Qui peut littéralement se traduire par “l’âne frotte l’âne.”

Hum, n’y voyez rien de sexuel. J’en vois qui soupirent.

Non, il est ici question de flatteries entre deux personnes.

Démonstration :

 «  tout flatteur vit aux dépens de celui qui l’écoute 

Mais « Les louanges que l’on s’accorde à soi-même n’amènent pas le respect » alors il vaut mieux attirer louanges d’autrui.
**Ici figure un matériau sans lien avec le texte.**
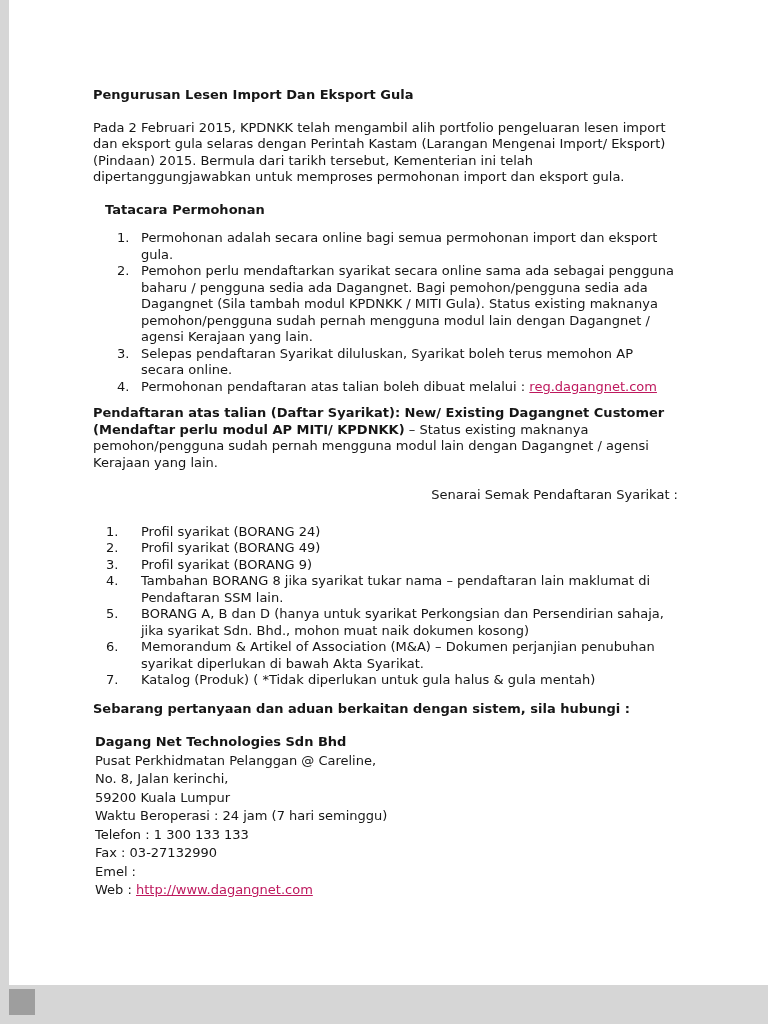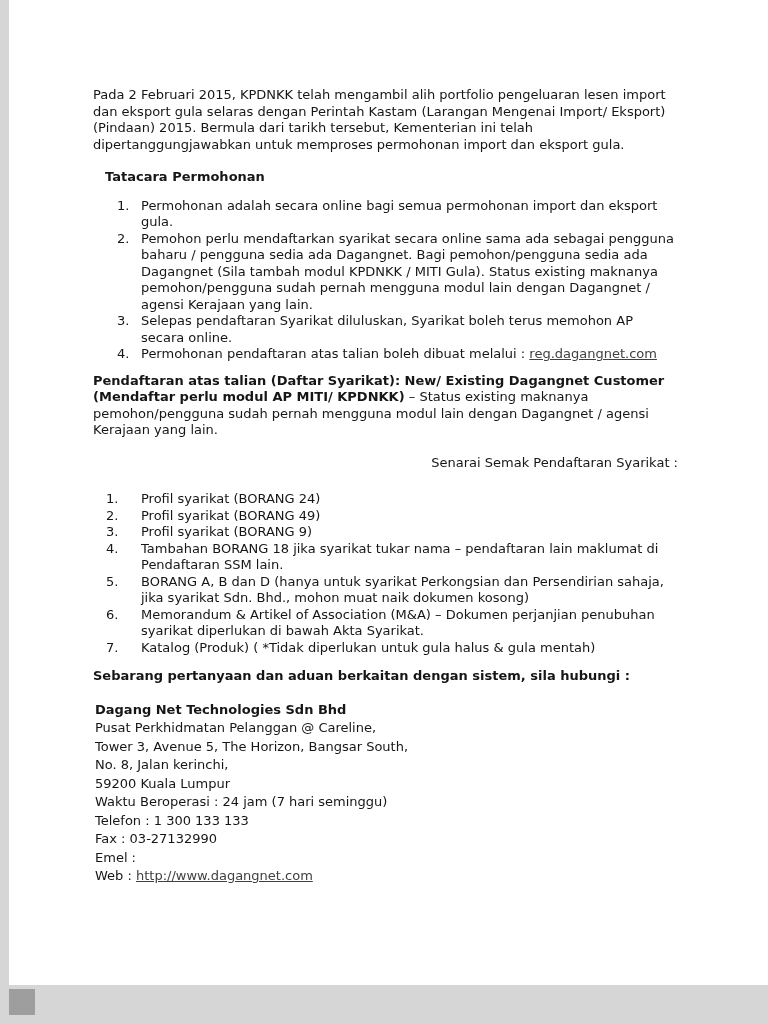--- a/index.html
+++ b/index.html
@@ -63,6 +63,7 @@
   <div class="page">
     <div class="content">
 
+      <p class="h-bold doc-title">Pengurusan Lesen Import Dan Eksport Gula</p>
 
       <p class="para">Pada 2 Februari 2015, KPDNKK telah mengambil alih portfolio pengeluaran lesen import dan eksport gula selaras dengan Perintah Kastam (Larangan Mengenai Import/ Eksport) (Pindaan) 2015. Bermula dari tarikh tersebut, Kementerian ini telah dipertanggungjawabkan untuk memproses permohonan import dan eksport gula.</p>
 

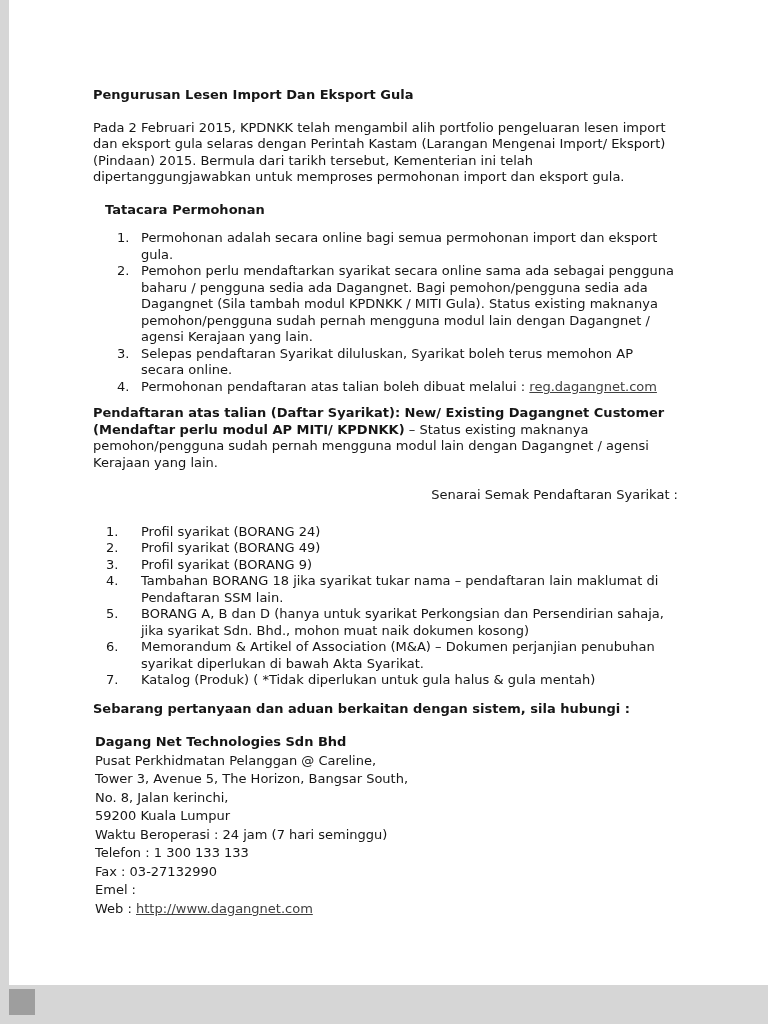--- a/index.html
+++ b/index.html
@@ -39,7 +39,7 @@
   .para-tight { margin: 12px; }
   .b { font-weight: bold; }
   a, .link {
-    color: #404040;
+    color: #be185d;
     text-decoration: underline;
     cursor: pointer;
   }

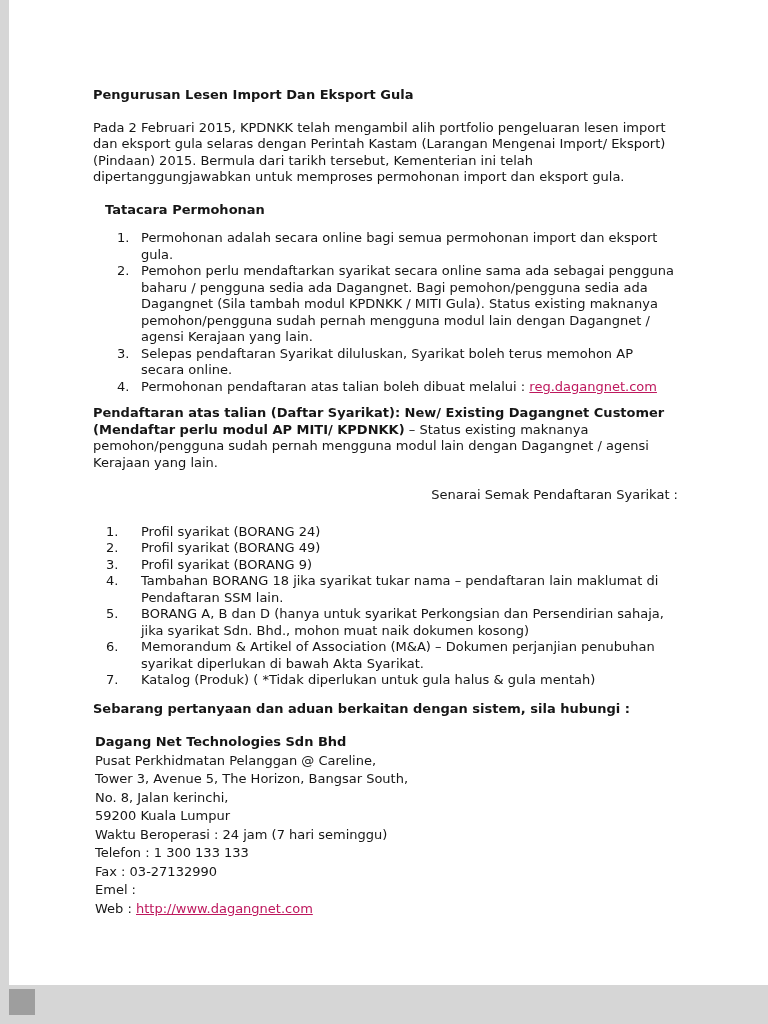--- a/index.html
+++ b/index.html
@@ -107,7 +107,7 @@
         </div>
         <div class="row">
           <span class="mk">4.</span>
-          <span class="tx">Tambahan BORANG 18 jika syarikat tukar nama – pendaftaran lain maklumat di Pendaftaran SSM lain.</span>
+          <span class="tx">Tambahan BORANG 8 jika syarikat tukar nama – pendaftaran lain maklumat di Pendaftaran SSM lain.</span>
         </div>
         <div class="row">
           <span class="mk">5.</span>

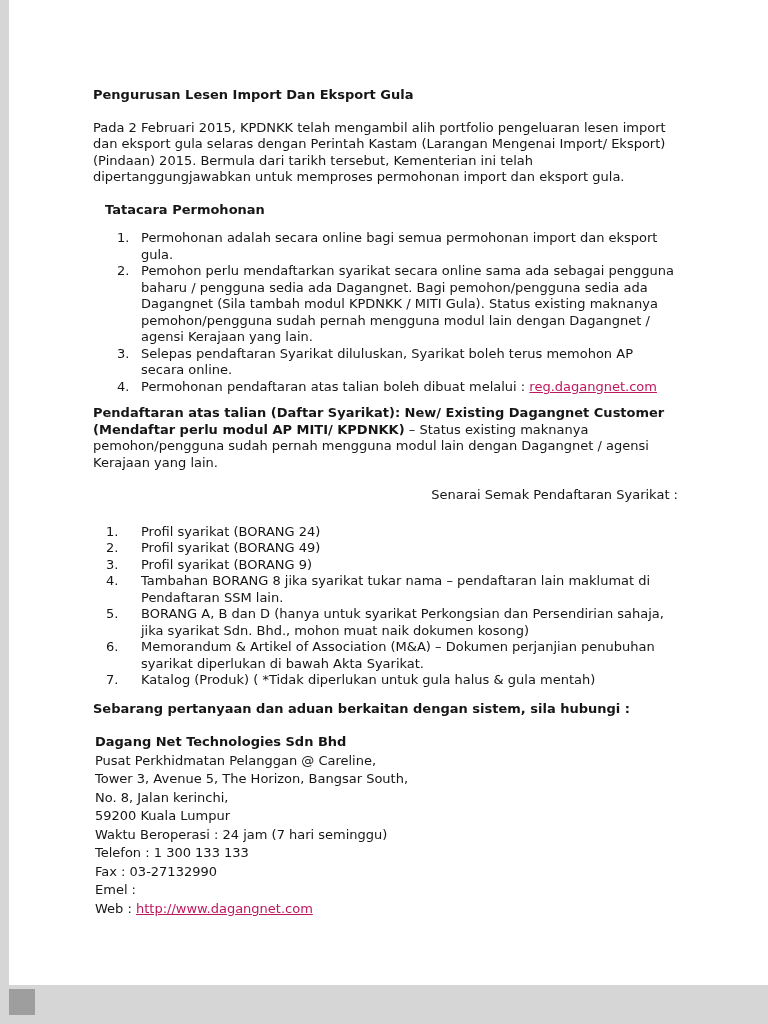--- a/index.html
+++ b/index.html
@@ -128,7 +128,6 @@
       <div class="contact-block">
         <p class="company-name">Dagang Net Technologies Sdn Bhd</p>
         <p>Pusat Perkhidmatan Pelanggan @ Careline,</p>
-        <p>Tower 3, Avenue 5, The Horizon, Bangsar South,</p>
         <p>No. 8, Jalan kerinchi,</p>
         <p>59200 Kuala Lumpur</p>
         <p>Waktu Beroperasi : 24 jam (7 hari seminggu)</p>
Et pour cela, provoquons une réaction de la part de la personne susceptible de nous louer en louant nous-même l’enfant de cette personne (ou les gosses mais au Québec, gosses a une autre signification…) car le proverbe est clair sur ce point : Loue l’enfant si tu veux plaire à la mère.

Or la mère se nomme Anne.

Ainsi donc, la mère vous rend votre louange en se frottant langoureusement sur votre jambe, celle-là même qui vous vaut le sobriquet d’âne au bar du rond-point.

Et voilà :

« l’Anne frotte l’âne ». Tout cela pour vous préciser que les abrutis admirent les abrutis donc méfiez-vous de ceux qui ne sont que flatteries…

Et puis, tout flatteur vit aux dépens de celui qui l’écoute et on entend encore mieux avec de grandes oreilles.